I used the Glenn Gould solo piano version ('81 recording).

Funeral... _Dear Lord_ by John Coltrane.


----------



## QuietGuy (Mar 1, 2014)

I am not married, and never will be, but my sister, for one of her weddings, used the opening prelude and first allegro from Appalachian Spring ("the jumpy bit", she said) as her wedding march. 

As for my own funeral, I want the closing piece from Ma Mere l'Oye ("Le Jardin Feerique") for my funeral. Quiet, simple, solemn, dignified & very moving (at least to me). There's that wonderful fanfare at the end, too: we'll all be exulted one day.


----------



## Figleaf (Jun 10, 2014)

Wood said:


> We should have music by Agustarello Affre, after all, he will be part of this marriage.


Well, when you find a woman who doesn't mind you keeping a Ducati in the sitting room, you can be sure there's a catch! :lol:

Perhaps we should save him for the funeral. It's fitting that one of the earliest of great singers on record, who has outlived generations of listeners, should outlive me as well. That kind of 'immortality' is probably the closest thing to an afterlife that I can believe in.


----------



## Wood (Feb 21, 2013)

Figleaf said:


> *Well, when you find a woman who doesn't mind you keeping a Ducati in the sitting room, you can be sure there's a catch! :lol:*
> 
> Perhaps we should save him for the funeral. It's fitting that one of the earliest of great singers on record, who has outlived generations of listeners, should outlive me as well. That kind of 'immortality' is probably the closest thing to an afterlife that I can believe in.

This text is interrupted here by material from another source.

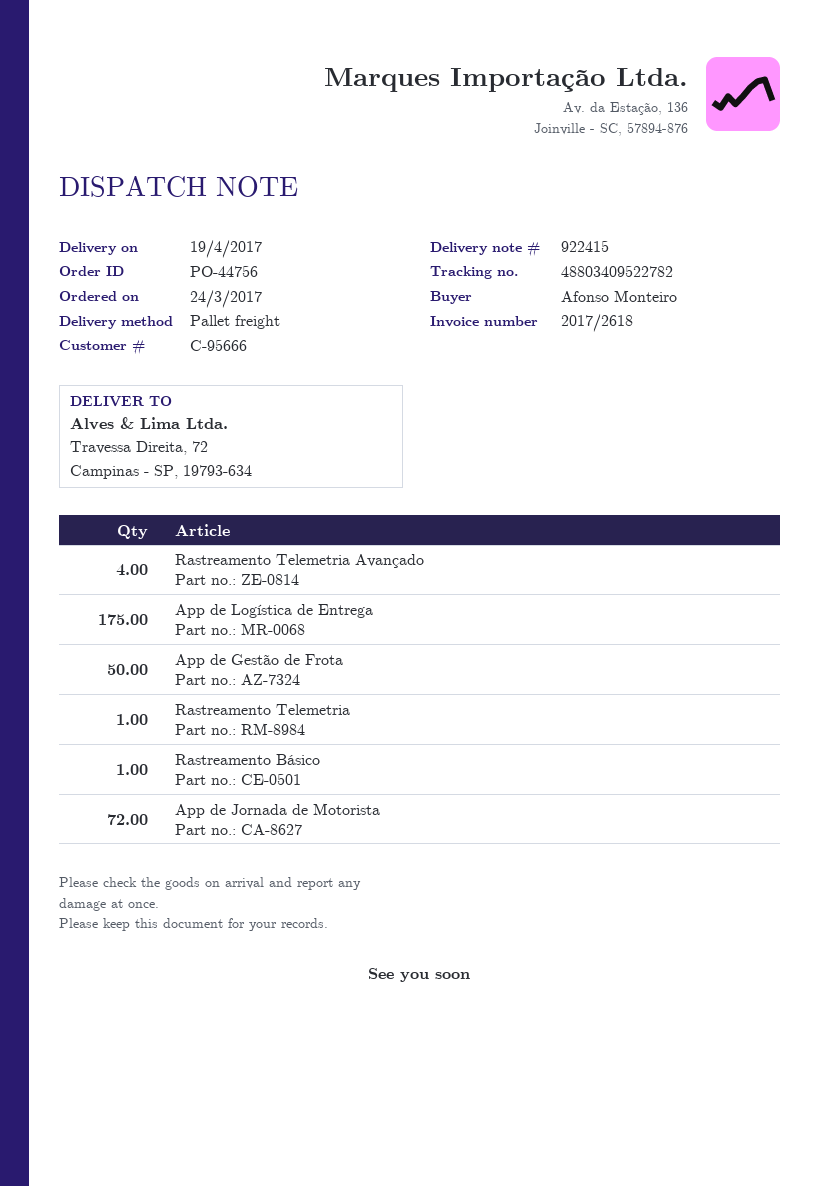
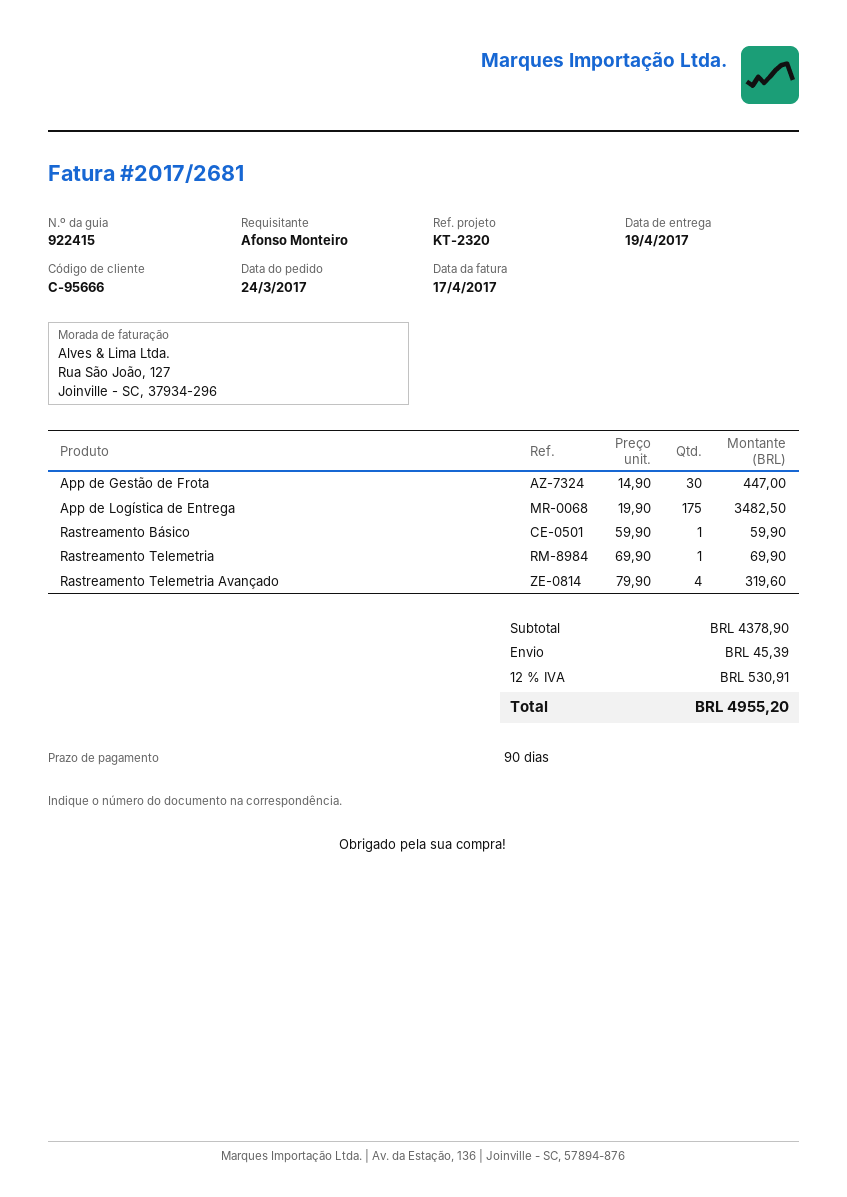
invoice number: 2017/2618 -> 2017/2681
App de Gestão de Frota: 50 -> 30
App de Jornada de Motorista: 72 -> none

In releasing that bit of information you have just made all of the bikers and ex-bikers on this website extremely jealous of me. :lol: I'm a very lucky man. I suppose it would be asking for too much for me to leave my favourite bicycle in the bedroom? It is very beautiful.

It is incredible to hear voices that are from more than a century ago, when they almost sound like they are in the same room. Immortality indeed.


----------



## dsphipps100 (Jan 10, 2016)

Funeral = Mahler's 9th, 4th mvt


----------



## Pugg (Aug 8, 2014)

AS long I can annoy at least a few people at my funeral there will be Richard Strauss Four Last songs.:tiphat:


----------



## TumultuousHair (Mar 13, 2016)

For my wedding: Chopin's Funeral March
For my funeral: the 2nd movement of Beethoven's Appassionata Sonata


----------



## arpeggio (Oct 4, 2012)

What I used for my wedding:

Processional: Walton: _Crown Imperial_
Recissional: Rimsky-Korsakov: _Processional of the Nobles_

Funeral: Vincent Persichetti: _Psalm for Band_


----------



## Richard8655 (Feb 19, 2016)

"We've Only Just Begun", Carpenters.


----------



## DaveM (Jun 29, 2015)

Richard8655 said:


> "We've Only Just Begun", Carpenters.


That's for the funeral of course.


----------



## Pugg (Aug 8, 2014)

DaveM said:


> That's for the funeral of course.


I am dying :lol:


----------



## Richard8655 (Feb 19, 2016)

DaveM said:


> That's for the funeral of course.


Actually, it got so abused at every wedding I knew of, it became a kitschy statement. I never understood why people couldn't choose from the huge repertoire of classical music that would sound so much better.


----------



## hpowders (Dec 23, 2013)

Richard8655 said:


> "We've Only Just Begun", Carpenters.


Love the "Carpenters". Devestated by Karen Carpenter's pre-mature death.


----------



## motoboy (May 19, 2008)

I had a harp and viola play "Like Someone In Love" at my outdoor wedding. It's a very special song for my wife and I. It was a casual event; noone had to put down their drink for the entire 5 minute ceremony.


----------



## kanishknishar (Aug 10, 2015)

*Hm!*

Wedding: None. Probably get court married. None of the hassles of arrangements - waste of time and money.

Funeral:
1. In My Life - no covers.
2. My Way - Ol' Frankie Blue Eyes _of course!_
3. The Second Part of Tutuguri
4. Schubert's Ninth Symphony's Last Movement
5. Eroica's Second Movement
6. Hammerklavier arranged for orchestra - First movement

Yes, my guests'll be staying for sometime.


----------



## hpowders (Dec 23, 2013)

Funeral: Ives Concord Sonata.

It would chase everybody away and leave me to rest in eternal peace.


----------



## Pugg (Aug 8, 2014)

Richard8655 said:


> "We've Only Just Begun", Carpenters.





DaveM said:


> That's for the funeral of course.


Still the best post of the whole thread :lol:


----------